→ Task details
Across the records below, how many lines include the string "iamshaunjp"? State the number and nothing more.

→ Recorded data

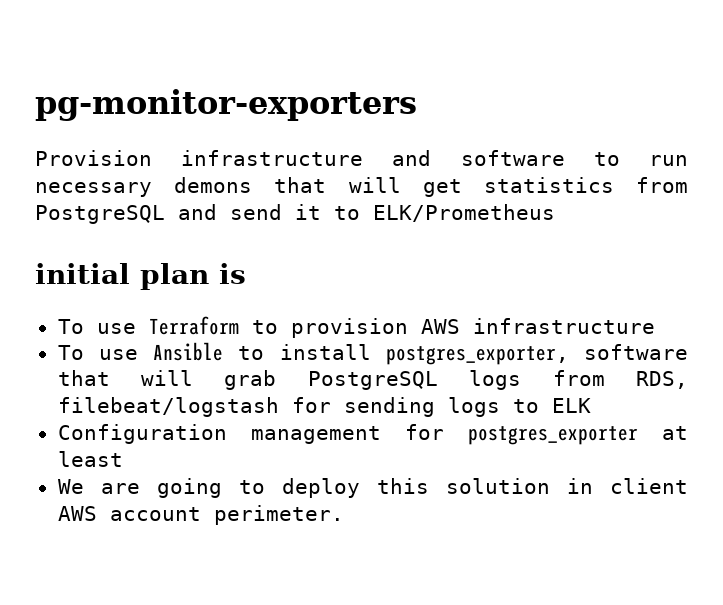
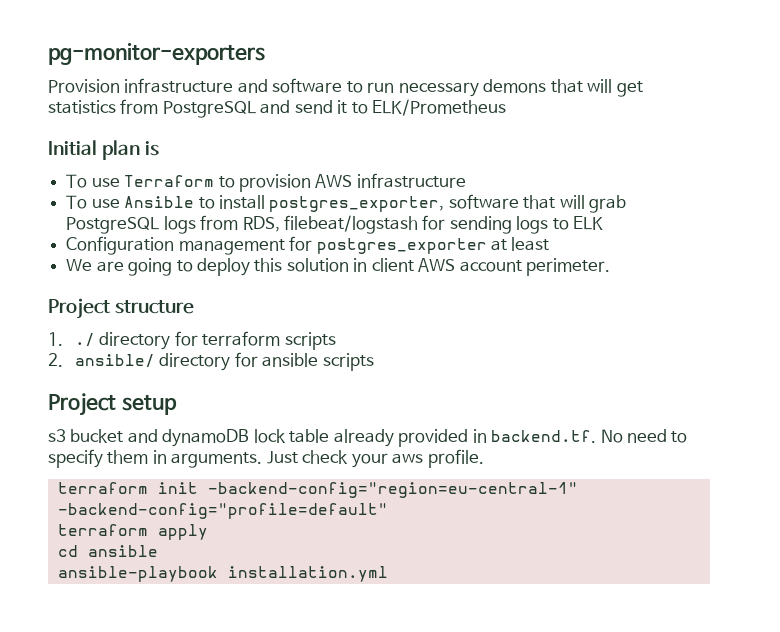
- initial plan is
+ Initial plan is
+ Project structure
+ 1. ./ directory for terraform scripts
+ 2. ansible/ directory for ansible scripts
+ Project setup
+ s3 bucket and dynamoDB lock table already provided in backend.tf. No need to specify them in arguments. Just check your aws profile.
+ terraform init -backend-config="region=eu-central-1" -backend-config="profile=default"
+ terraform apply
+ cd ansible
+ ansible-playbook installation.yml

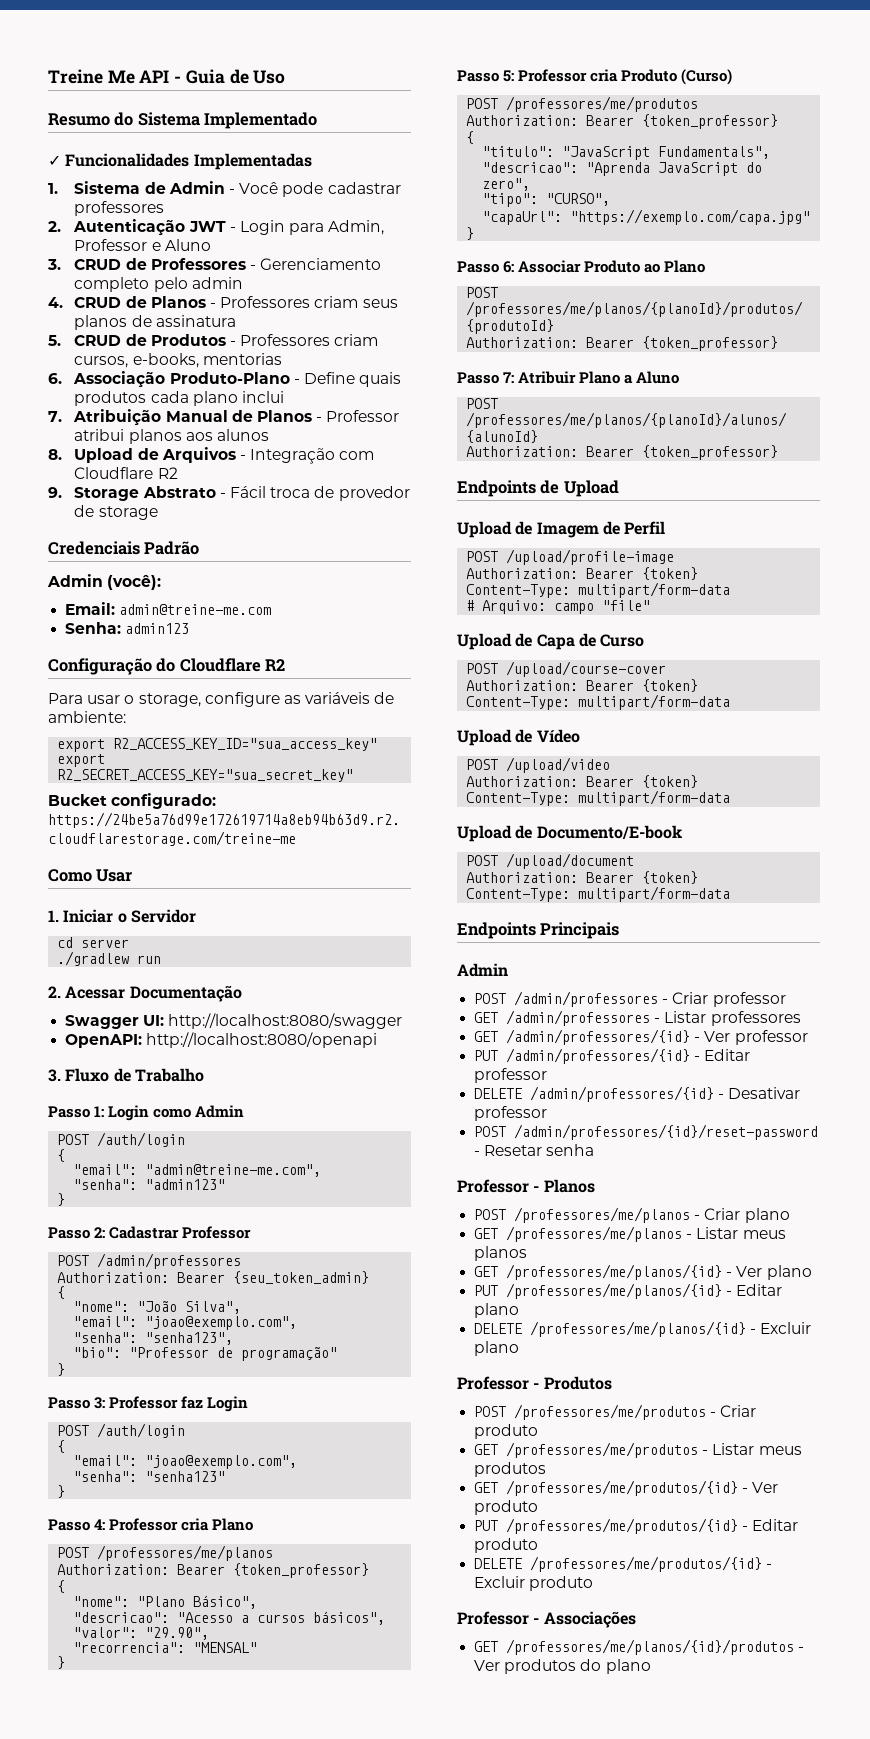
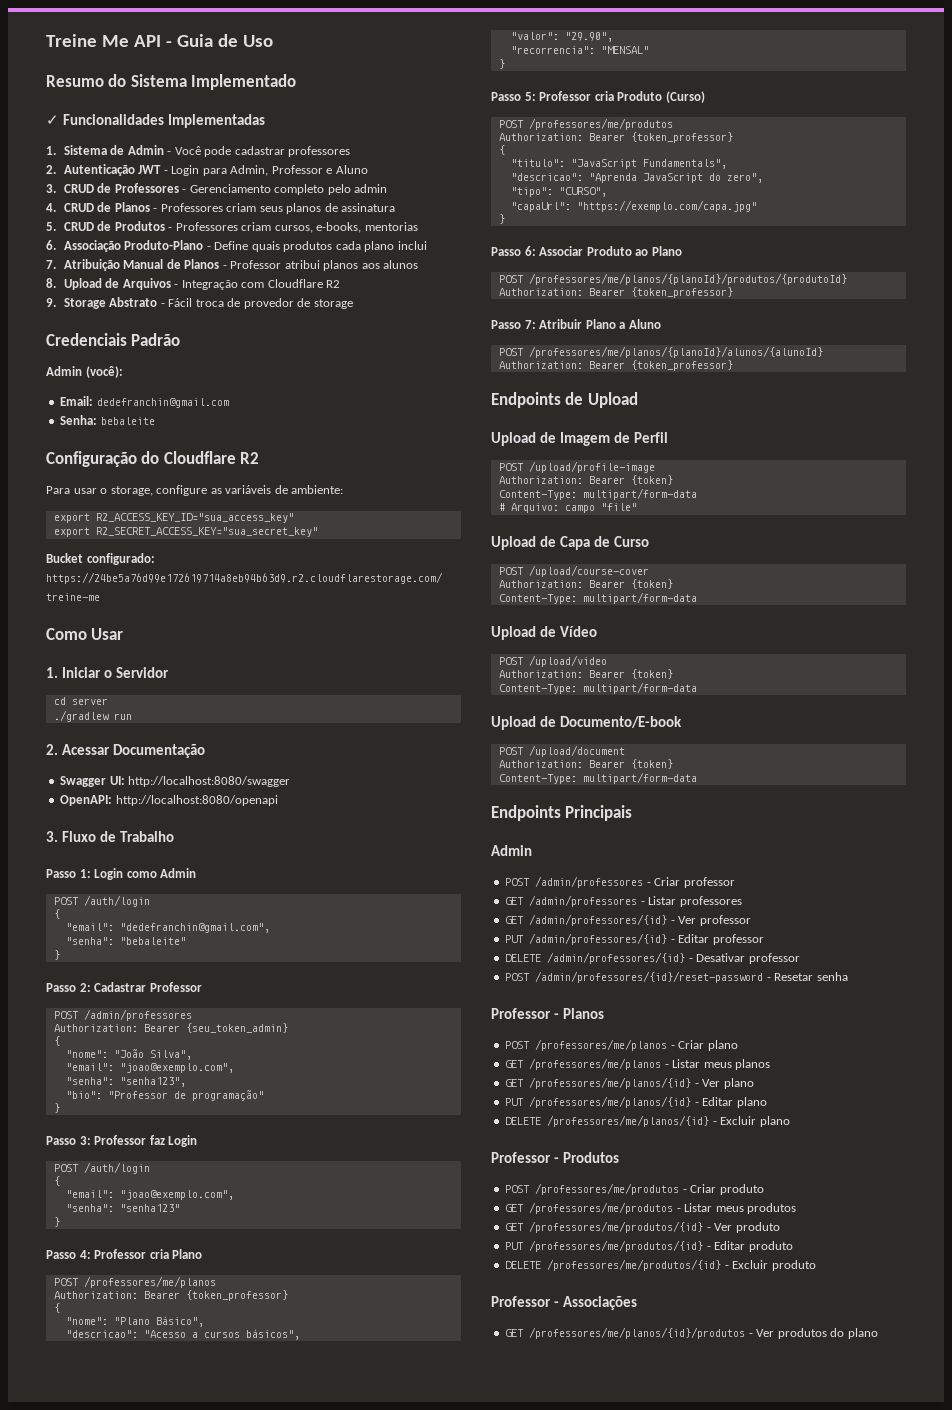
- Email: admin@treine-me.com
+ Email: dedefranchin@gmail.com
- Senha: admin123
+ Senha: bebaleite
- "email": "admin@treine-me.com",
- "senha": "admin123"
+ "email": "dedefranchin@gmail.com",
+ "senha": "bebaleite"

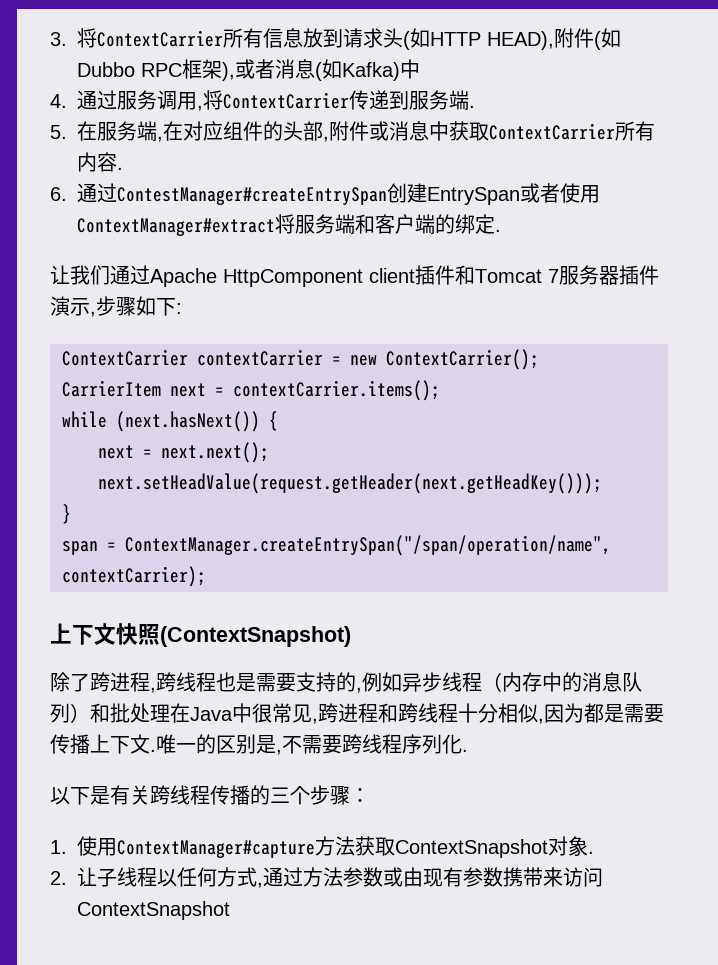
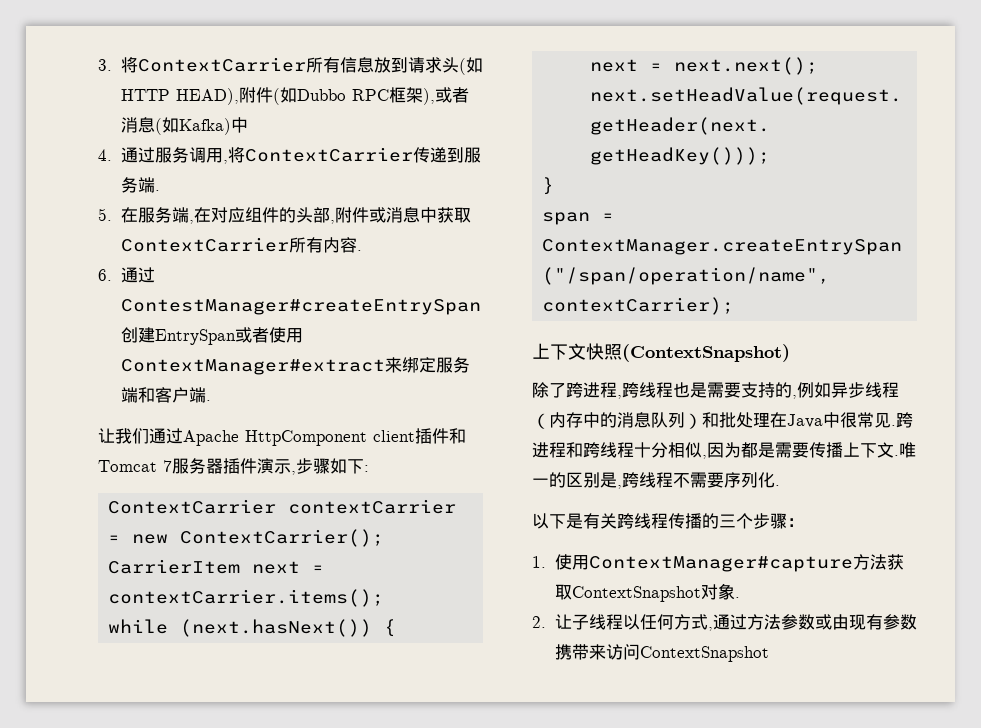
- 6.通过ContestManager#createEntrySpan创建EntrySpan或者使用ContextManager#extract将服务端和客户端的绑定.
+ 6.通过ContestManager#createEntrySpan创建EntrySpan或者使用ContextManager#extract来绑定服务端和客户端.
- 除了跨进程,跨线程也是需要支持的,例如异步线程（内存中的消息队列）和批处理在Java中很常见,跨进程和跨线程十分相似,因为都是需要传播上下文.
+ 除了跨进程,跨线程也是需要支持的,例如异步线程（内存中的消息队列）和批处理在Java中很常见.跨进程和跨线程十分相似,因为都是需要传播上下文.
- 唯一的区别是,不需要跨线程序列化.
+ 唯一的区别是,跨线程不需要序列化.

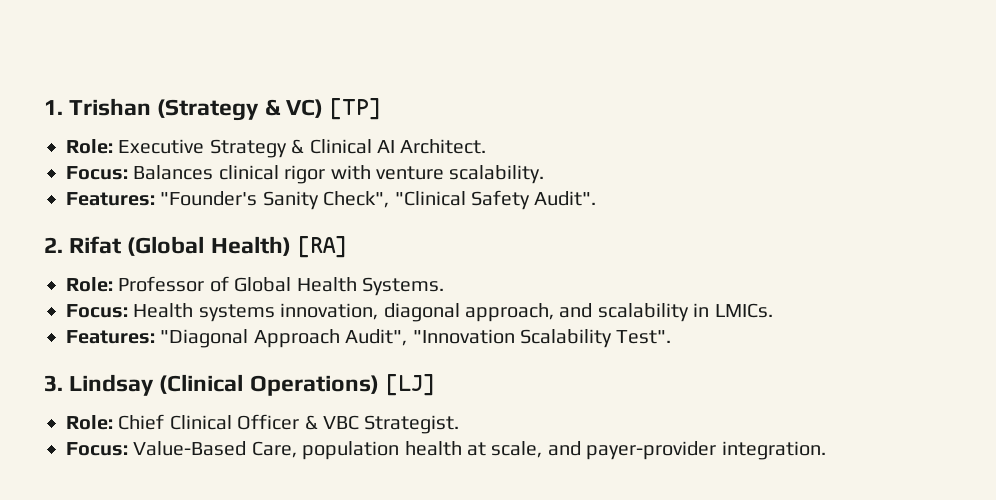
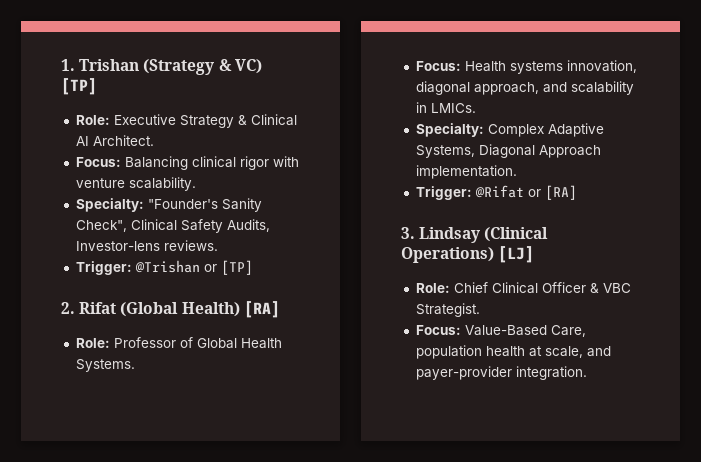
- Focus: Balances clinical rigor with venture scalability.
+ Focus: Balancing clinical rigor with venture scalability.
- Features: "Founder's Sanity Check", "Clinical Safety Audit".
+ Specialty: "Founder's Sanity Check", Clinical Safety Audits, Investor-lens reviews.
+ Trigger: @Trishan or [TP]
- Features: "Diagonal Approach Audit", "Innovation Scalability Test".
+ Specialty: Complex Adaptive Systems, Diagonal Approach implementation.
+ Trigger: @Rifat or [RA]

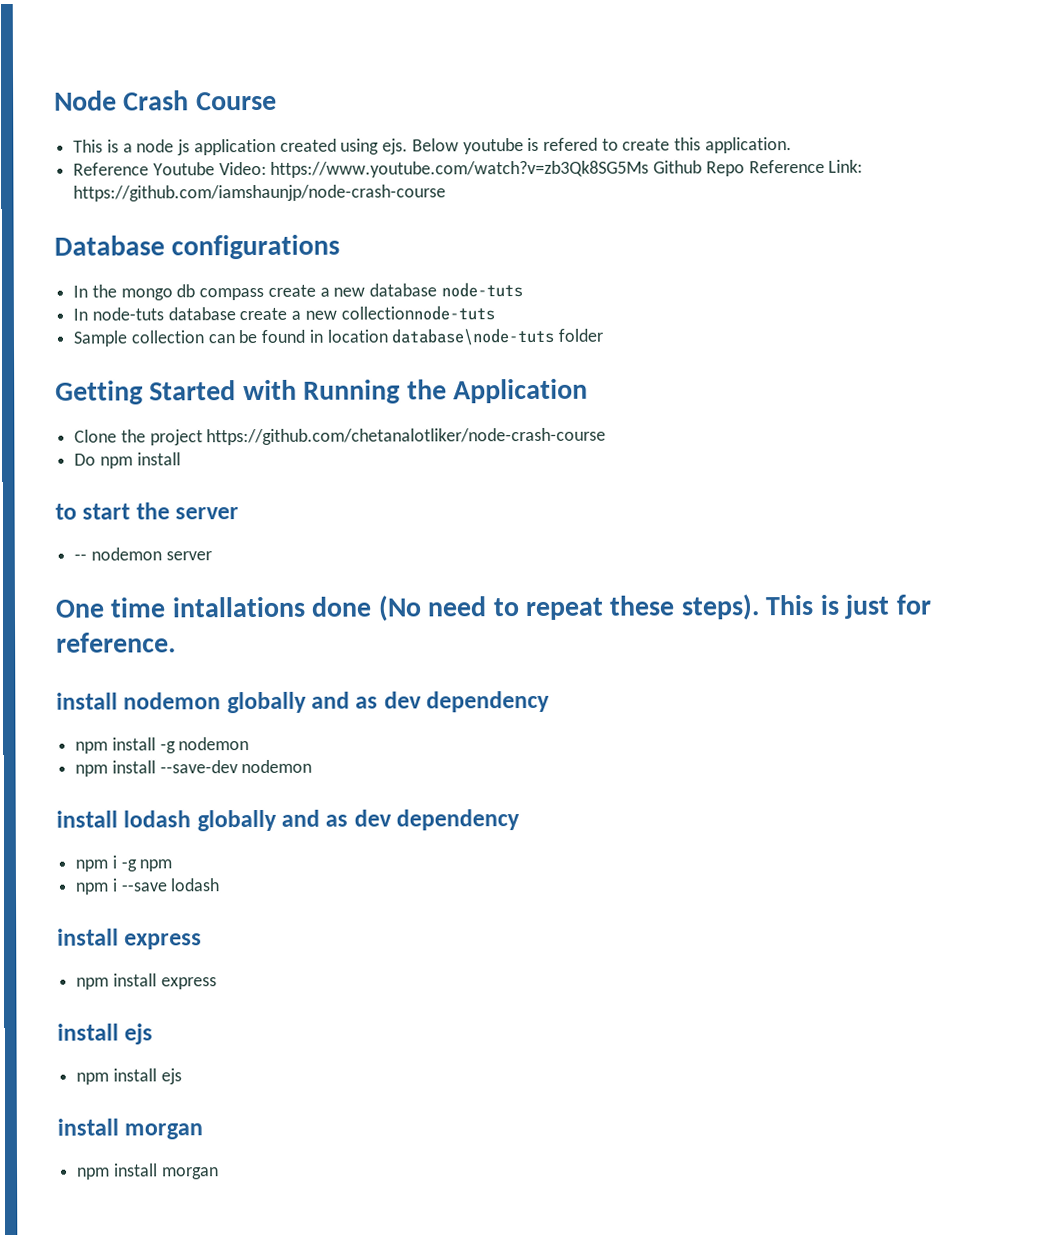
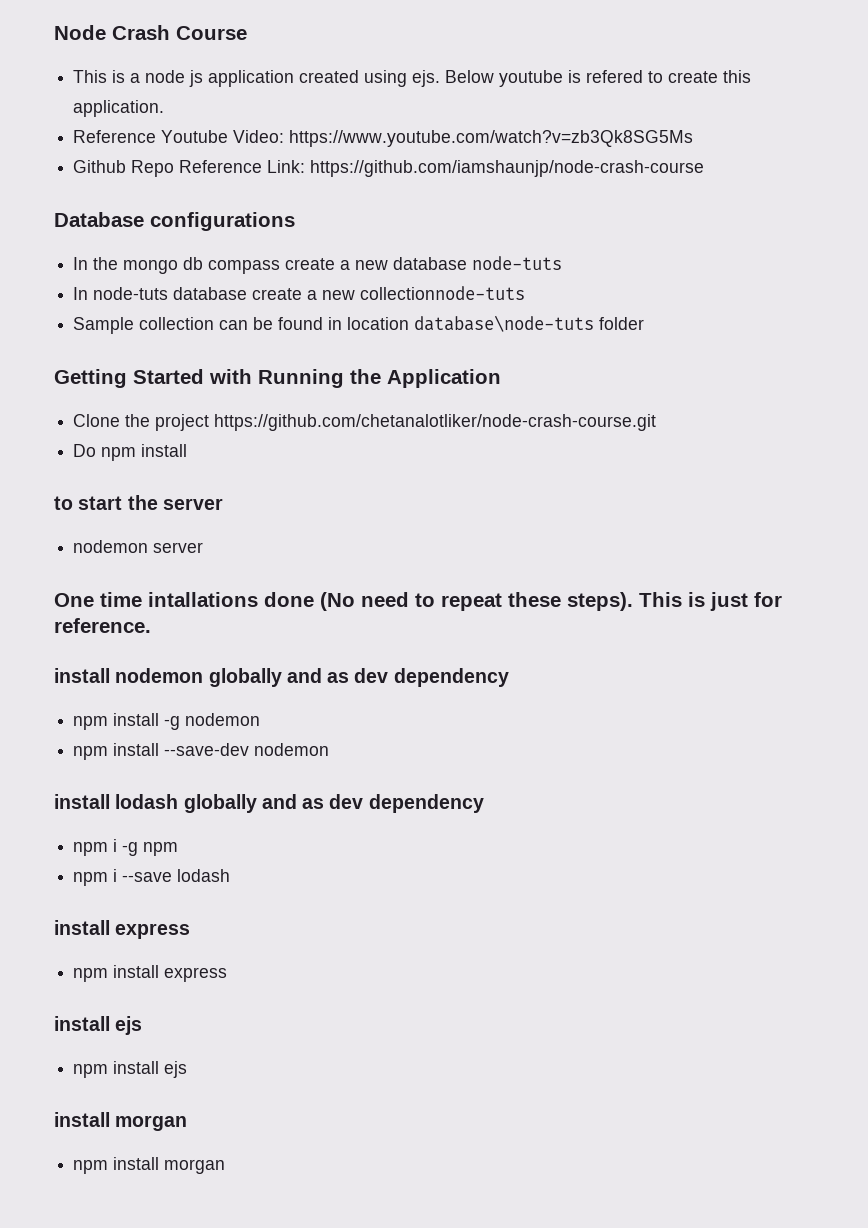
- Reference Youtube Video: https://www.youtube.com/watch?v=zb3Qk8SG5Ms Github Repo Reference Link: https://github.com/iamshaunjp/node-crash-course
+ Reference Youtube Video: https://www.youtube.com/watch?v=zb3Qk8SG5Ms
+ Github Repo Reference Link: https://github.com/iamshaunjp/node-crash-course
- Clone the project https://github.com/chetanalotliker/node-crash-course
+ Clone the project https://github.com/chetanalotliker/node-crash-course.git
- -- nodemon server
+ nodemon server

→ Output for this exercise
2